Она сердита. На Этьена за то, что делает слишком мало, на мадам за то, что делает слишком много, на отца за то, что его нет рядом. И на свои глаза, которые ничего не видят. На всех и вся. Кто знал, что любовь убивает? Часами она стоит на коленях в своей комнате, у открытого окна, в которое с моря дует ледяной ветер, и водит немеющими пальцами по макету Сен-Мало. На юг – к Динанским воротам. На запад – к Пляж-дю-Моль. Назад – к улице Воборель. Дом с каждой секундой все холоднее, и у Мари-Лоры такое чувство, будто отец с каждой секундой все больше удаляется от нее.
Заключенный
Как-то в феврале кадетов поднимают среди ночи и гонят на заснеженный плац. Там горят факелы. Вразвалку подходит Бастиан, из-под шинели видны голые ноги.
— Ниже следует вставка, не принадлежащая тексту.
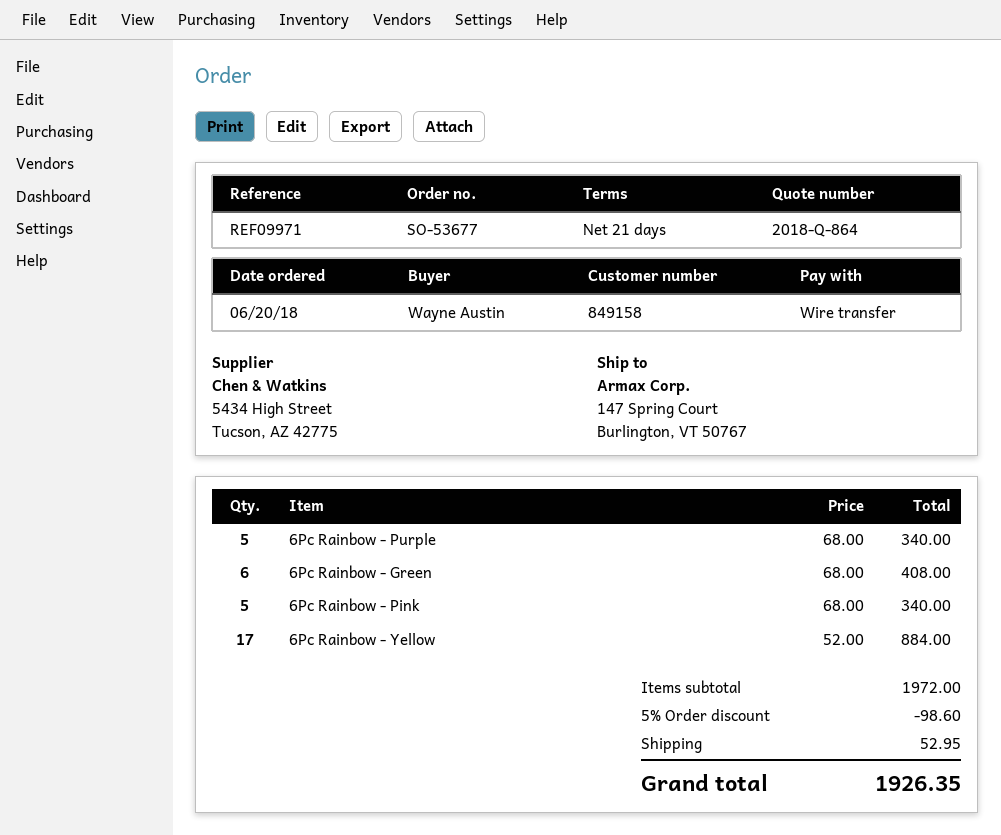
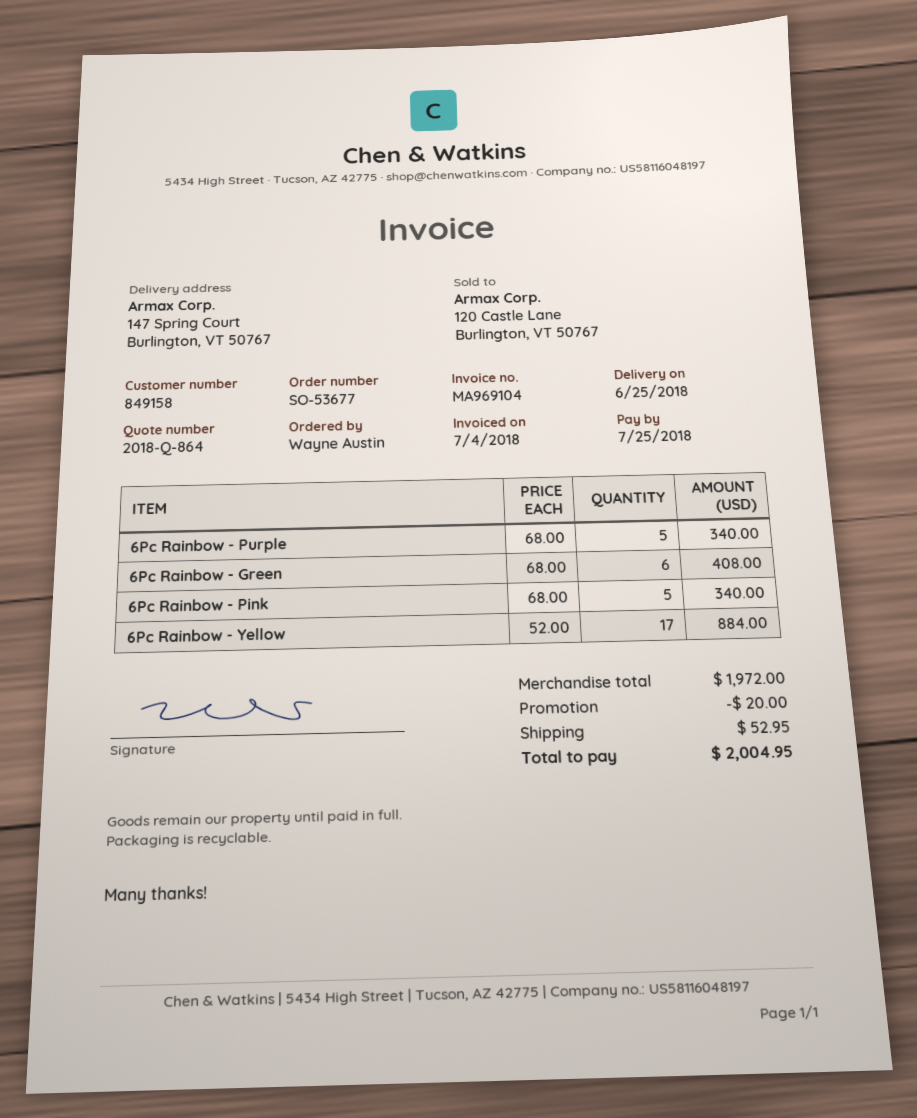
discount: 98.60 -> 20.00
total: 1926.35 -> 2004.95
Из темноты появляется Франк Фолькхаймер. Он тащит какого-то оборванца, страшно худого, в разных ботинках. Рядом с комендантом в снег вбит деревянный столб. Фолькхаймер начинает методично привязывать худого человека к столбу.
Черное небо над головой усыпано звездами; морозное дыхание кадетов медленно плывет над плацем.
Фолькхаймер отходит. Комендант, расхаживая взад-вперед, начинает вещать:
– Вы не поверите, кто это. Гнусное животное, кентавр, унтерменш.
Все тянут шеи, чтобы лучше видеть. У заключенного ноги скованы, руки связаны от запястий до локтей. Тонкая рубашка лопнула по швам, взгляд безвольный – может быть, от переохлаждения. По виду поляк. Или русский. Даже привязанный к столбу, он все равно шатается из стороны в сторону.
– Этот человек бежал из трудового лагеря. Влез в крестьянский дом и украл литр свежего молока. Его поймали, прежде чем он успел совершить что-нибудь еще более непотребное. – Бастиан неопределенно указывает за стену. – Если бы мы отпустили этого дикаря, он бы в ту же секунду перегрыз вам горло.
С визита в Берлин у Вернера в груди копится страх. Он рос постоянно, незаметно, но постепенно Вернер обнаружил, что в письмах к Ютте вынужден обходить правду, ограничиваться общими словами: «у меня все хорошо», хотя на самом деле все плохо. Ему снятся кошмары, в которых мать Фредерика оборачивается хохочущим узкогубым демоном и надевает ему на голову треугольники доктора Гауптмана.
29
Вот увидишь (нем.).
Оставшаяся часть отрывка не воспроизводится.